Is it safe to black personal information on a jpeg?

si_blakely · May 10, 2008, 11:13pm

One of the problems with releasing redacted material is not understanding how the redacting tool works. In a number of highly public instances, PDFs containing redacted material have been released, only for the obscured material to be extracted. This usually happens because someone uses a PDF editing tool that creates a black rectangle over the offending material. If you printed this, you could not see the hidden data. But the data is still present within the PDF. All you have to do is open and edit the PDF to remove the obscuring rectangles, and the data is now visible.

It may be that this has been addressed in the latest versions with the Redaction tool, but I would be very careful about using PDFs. Likewise (as mentioned) Word can retain historic editing information which may inadvertantly leak unintended information. Even using a black felt pen on a printed document is not safe - the inks may have different florescence spectra that can be used to see the redacted info, and toner can leave a shape on the papers surface that can be read using specific light sources.

The scan, edit as a bitmap and flatten to a JPEG scheme is probably safe (actually safer than printing and using a black felt pen), but don’t ever make assumptions unless you understand the process and the tools.

Si

Mangetout · May 10, 2008, 11:26pm

Only if the image was not previously a jpeg - I believe threemae is referring to jpeg artefacts that become permanently engrained in an image - you can black out part of it, editing as a bitmap, but if those artefacts are already there, they will contain some information about the object that originally provoked them.

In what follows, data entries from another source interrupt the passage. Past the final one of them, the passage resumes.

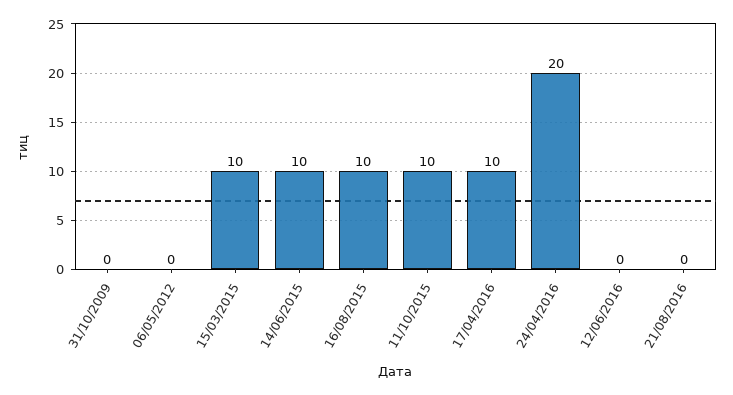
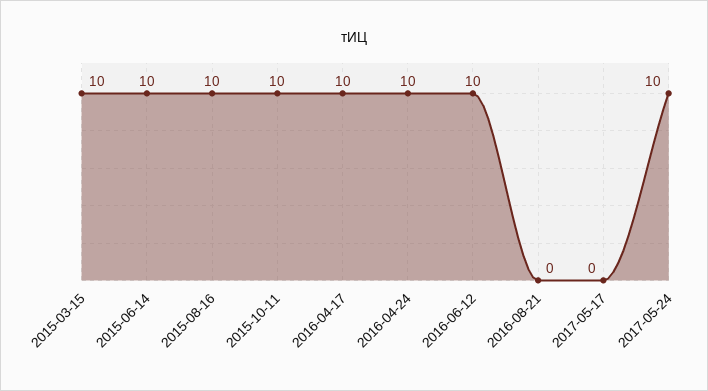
31/10/2009: 0 -> none
06/05/2012: 0 -> none
24/04/2016: 20 -> 10
12/06/2016: 0 -> 10
2017-05-17: none -> 0
2017-05-24: none -> 10

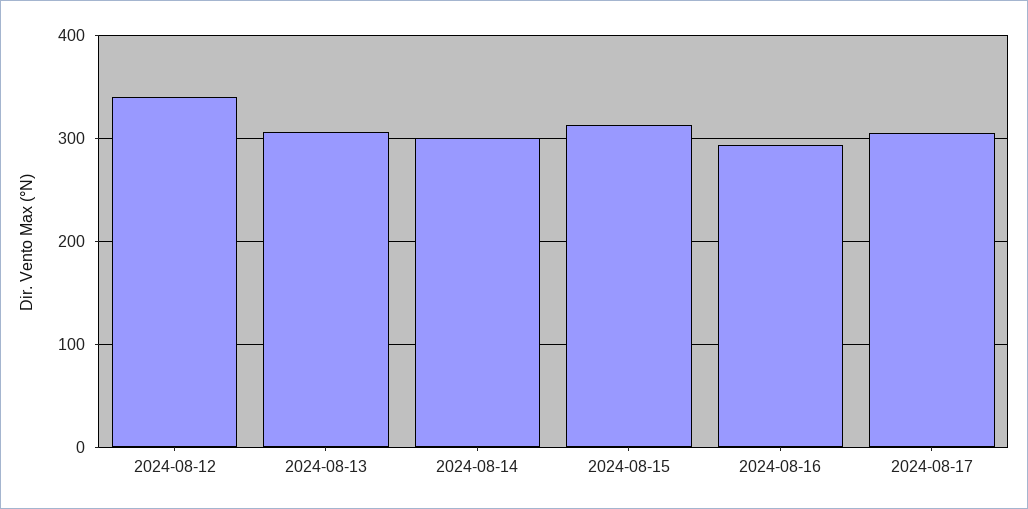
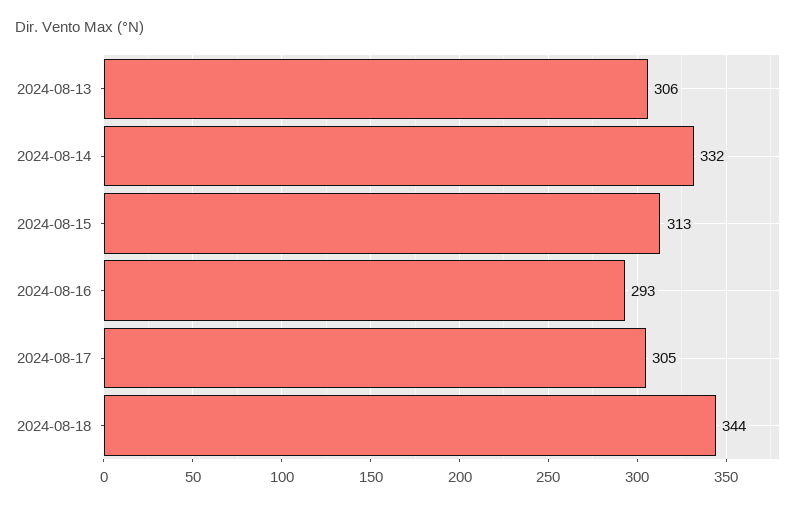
2024-08-12: 340 -> none
2024-08-14: 300 -> 332
2024-08-18: none -> 344

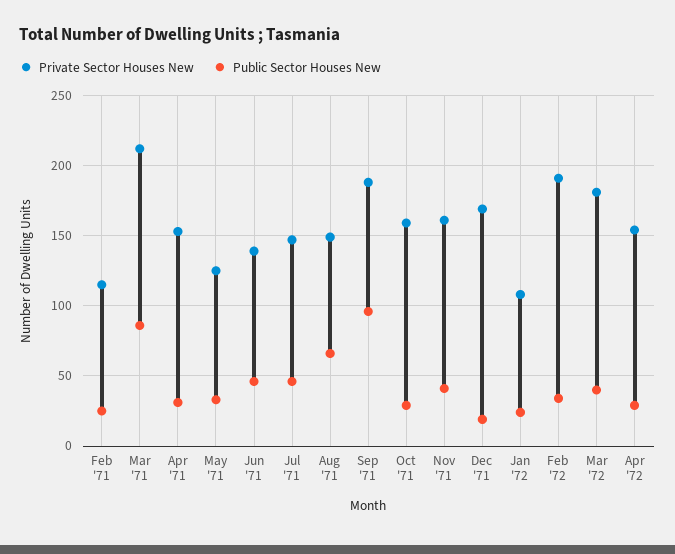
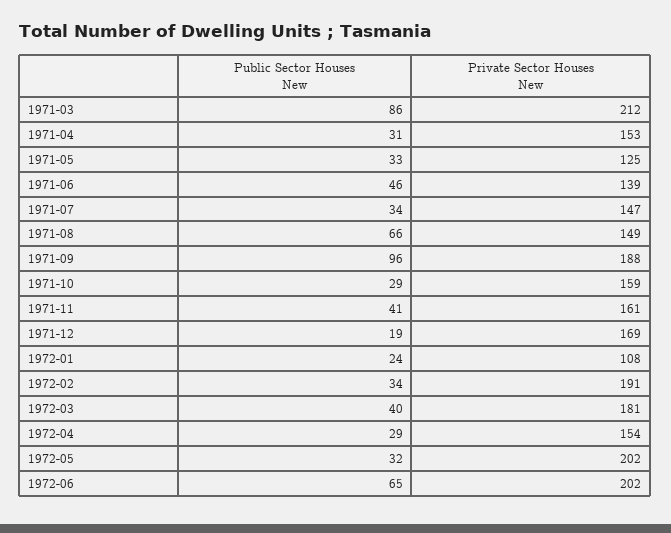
Private Sector Houses New, Feb '71: 115 -> none
Public Sector Houses New, Feb '71: 25 -> none
Public Sector Houses New, Jul '71: 45 -> 34
Public Sector Houses New, 1972-05: none -> 32
Private Sector Houses New, 1972-05: none -> 202
Public Sector Houses New, 1972-06: none -> 65
Private Sector Houses New, 1972-06: none -> 202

Not enough, I’d wager, to be able to retrieve anything meaningful in anything but the most exotic of cases.

Mangetout · May 10, 2008, 11:30pm

Also, hasn’t there been some flawed implementation of some lossy compressed format that didn’t truncate a file if it was opened and edited in such a way as to compress to a smaller size? I doubt if such a thing survives today, but I’m sure I remember hearing about such a thing happening once.

kellner · May 11, 2008, 12:44am

That’s generally true but this interdependence has its limits. JPEG images are compressed in blocks of 8x8 pixels. Those are processed almost - but not quite - independently. This means that by and large artefacts remain within the 8x8 blocks where they originated. In your example some artefacts show more than 8 pixels from the apparent edge of the letters but that’s because the background close to your smoothed letters isn’t exactly the same green as the rest (but that’s a separate issue unrelated to JPEG.) IIRC the only information shared between blocks in a JPEG image is the so called “DC coefficient.” Very, very roughly, the average of one block is expressed relative to the average of the preceding block. Anyway this has to be computed anew each time the image has saved. So the blocks are not theoretically independent but the possibilty of useful data bleeding across block boundaries is very limited.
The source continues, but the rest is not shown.